Jamie Weston [00:22:25]:
It's pretty funny. I mean, ChatGPT has been out for less than three years now. And particularly over the last year, the experimentation and the utilization within businesses is just widespread and it's pretty amazing. And now, you know, we're at the point where we're talking about, well, okay, that's great, but you know, let's just talk about the business again. And it's a tool to accomplish a particular goal. So it's funny that we sort of gone, you know, full circle. I just want to just touch on, you know, engineering and code for one second. Right.
Jamie Weston [00:22:54]:
So a bunch of our companies use GitHub, Copilot, or they use Cursor or they Use Claude or code suggestions, code editing, code refactoring. Once that code's done, then we'll use AI tools for QA for automated testing. Right. Once that product is almost, you know, to be ready to be released, it could take two weeks to put release notes out. Now it takes a couple hours to do. But what Candace said was interesting from a startup perspective and the same thing with our companies around product experimentation. So we can run, you know, 10 different prototypes at the same time now when we can only do one before. And most importantly, that prototyping work can be done not from the engineering side, but from the product side.
Jamie Weston [00:23:40]:
So your leverage ability to experiment, you know, is, is vastly expanded.
Jeffrey Stern [00:23:45]:
Yeah, I mean I'll, I'll add to the experimentation. I mean, I've seen companies on the marketing front, you know, what used to require months to, you know, AB test thousands of different versions and renditions of the same campaign. You can now spin up AB test and create this competitive bracket style marketing where you invest in the winners in a matter of hours and test, you know, a thousand campaigns. But I want to pull on that thread because I, I think one of the things that's changed, I mean Candice, you mentioned at the earliest stages is you can, now there's no excuse for not having an mvp.
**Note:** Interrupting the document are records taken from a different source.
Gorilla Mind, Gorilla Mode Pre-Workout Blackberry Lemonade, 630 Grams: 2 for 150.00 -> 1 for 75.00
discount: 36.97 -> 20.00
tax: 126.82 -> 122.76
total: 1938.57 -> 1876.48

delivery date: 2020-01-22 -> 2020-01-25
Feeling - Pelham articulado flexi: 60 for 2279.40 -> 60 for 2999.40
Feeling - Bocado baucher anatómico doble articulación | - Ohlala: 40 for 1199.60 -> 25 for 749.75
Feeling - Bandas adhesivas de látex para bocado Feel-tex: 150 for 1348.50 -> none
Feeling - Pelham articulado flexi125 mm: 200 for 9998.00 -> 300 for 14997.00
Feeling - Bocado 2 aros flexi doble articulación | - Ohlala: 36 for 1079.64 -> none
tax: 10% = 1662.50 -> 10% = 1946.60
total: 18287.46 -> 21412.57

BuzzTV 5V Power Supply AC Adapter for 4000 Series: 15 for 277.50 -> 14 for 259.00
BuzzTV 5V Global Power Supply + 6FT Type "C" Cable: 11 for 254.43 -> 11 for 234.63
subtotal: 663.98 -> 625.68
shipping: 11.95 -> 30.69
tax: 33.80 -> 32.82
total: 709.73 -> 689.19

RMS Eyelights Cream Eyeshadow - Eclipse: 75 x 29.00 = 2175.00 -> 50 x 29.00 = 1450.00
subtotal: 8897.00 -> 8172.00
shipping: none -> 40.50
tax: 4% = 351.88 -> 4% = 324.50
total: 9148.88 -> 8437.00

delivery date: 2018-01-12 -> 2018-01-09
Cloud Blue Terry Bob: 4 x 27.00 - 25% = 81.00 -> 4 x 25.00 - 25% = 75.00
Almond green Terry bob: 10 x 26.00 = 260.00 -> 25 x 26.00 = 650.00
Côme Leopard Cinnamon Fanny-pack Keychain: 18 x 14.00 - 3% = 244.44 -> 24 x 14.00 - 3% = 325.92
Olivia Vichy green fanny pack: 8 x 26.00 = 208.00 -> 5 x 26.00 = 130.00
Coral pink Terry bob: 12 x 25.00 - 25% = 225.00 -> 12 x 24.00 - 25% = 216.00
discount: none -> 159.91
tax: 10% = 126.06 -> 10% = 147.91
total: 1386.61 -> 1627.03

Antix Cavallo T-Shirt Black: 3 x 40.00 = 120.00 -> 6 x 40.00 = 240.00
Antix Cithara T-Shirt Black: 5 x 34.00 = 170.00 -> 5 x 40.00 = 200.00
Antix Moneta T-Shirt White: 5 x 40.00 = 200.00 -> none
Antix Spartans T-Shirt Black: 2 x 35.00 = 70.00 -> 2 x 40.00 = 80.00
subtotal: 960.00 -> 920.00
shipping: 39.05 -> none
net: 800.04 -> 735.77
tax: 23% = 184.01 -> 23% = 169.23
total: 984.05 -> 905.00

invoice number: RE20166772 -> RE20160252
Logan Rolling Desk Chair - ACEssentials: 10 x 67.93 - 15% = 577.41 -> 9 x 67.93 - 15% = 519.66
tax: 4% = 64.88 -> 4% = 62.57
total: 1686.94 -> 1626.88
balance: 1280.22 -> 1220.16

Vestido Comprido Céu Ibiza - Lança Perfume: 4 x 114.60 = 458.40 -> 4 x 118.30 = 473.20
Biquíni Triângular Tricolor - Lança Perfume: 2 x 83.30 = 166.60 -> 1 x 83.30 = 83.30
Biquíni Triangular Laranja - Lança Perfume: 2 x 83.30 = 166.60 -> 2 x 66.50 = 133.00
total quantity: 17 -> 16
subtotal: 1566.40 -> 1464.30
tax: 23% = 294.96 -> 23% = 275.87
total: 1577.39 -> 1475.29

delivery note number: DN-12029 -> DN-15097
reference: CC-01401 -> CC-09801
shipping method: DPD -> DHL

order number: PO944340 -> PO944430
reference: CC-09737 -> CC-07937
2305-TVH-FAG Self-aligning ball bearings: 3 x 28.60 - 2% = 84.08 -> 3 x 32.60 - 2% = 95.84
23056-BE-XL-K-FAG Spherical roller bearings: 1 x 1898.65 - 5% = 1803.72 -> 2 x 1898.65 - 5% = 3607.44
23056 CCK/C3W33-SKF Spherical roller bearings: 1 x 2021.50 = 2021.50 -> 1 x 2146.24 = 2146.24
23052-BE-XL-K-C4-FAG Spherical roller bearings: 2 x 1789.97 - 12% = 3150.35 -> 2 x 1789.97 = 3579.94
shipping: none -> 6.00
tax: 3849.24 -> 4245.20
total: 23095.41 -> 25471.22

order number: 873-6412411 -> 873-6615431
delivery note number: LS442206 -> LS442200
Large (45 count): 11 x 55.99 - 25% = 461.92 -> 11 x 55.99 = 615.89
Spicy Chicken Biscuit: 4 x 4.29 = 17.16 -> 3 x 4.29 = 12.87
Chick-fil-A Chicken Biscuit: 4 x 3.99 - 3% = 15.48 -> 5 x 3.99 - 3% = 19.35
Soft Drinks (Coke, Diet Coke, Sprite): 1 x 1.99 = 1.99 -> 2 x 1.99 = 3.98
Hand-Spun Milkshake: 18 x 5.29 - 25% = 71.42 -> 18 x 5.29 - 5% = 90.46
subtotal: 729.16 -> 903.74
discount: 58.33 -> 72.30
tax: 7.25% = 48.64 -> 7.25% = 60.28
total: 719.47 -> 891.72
You can just spin up a, you know, a project that's functional, that you can get user feedback on, that you can begin to sell. How have your expectations changed about how companies are using this and what they need to be doing now that they couldn't before, that it's unlocked that maybe before due to lack of resources or lack of time, they couldn't do. But now there's less of an excuse at, at, at each kind of respective stage of the life cycle.
Candice Matthews Brackeen [00:24:48]:
I don't know if my expectations have changed. I still expect a great company. Yeah, I think they need to be leveraging all of the tools. I think maybe when I was like an emerging fund manager, my expectations were different. But I think just from kind of growing up in this career, I still expect the highest level possible. So I don't know if they've changed. I'm just still looking for excellence.
Peggy Roberts [00:25:14]:
I would say we, and I would encourage anybody in the room again who's entering into conversations with investors is to really have the ROI story buttoned up. So if you have introduced AI into some part of your product, service or your internal operations, what's been the roi? Show me the story over time. The proof is in the pudding and then we can start talking about what the future could look like together, that would, that would be sort of some of our expectations.
Hardik Desai [00:25:43]:
I don't know that any expectations have changed from our end. You know, if anything, you can build product quickly and get some feedback quickly so you will have data points coming back quickly.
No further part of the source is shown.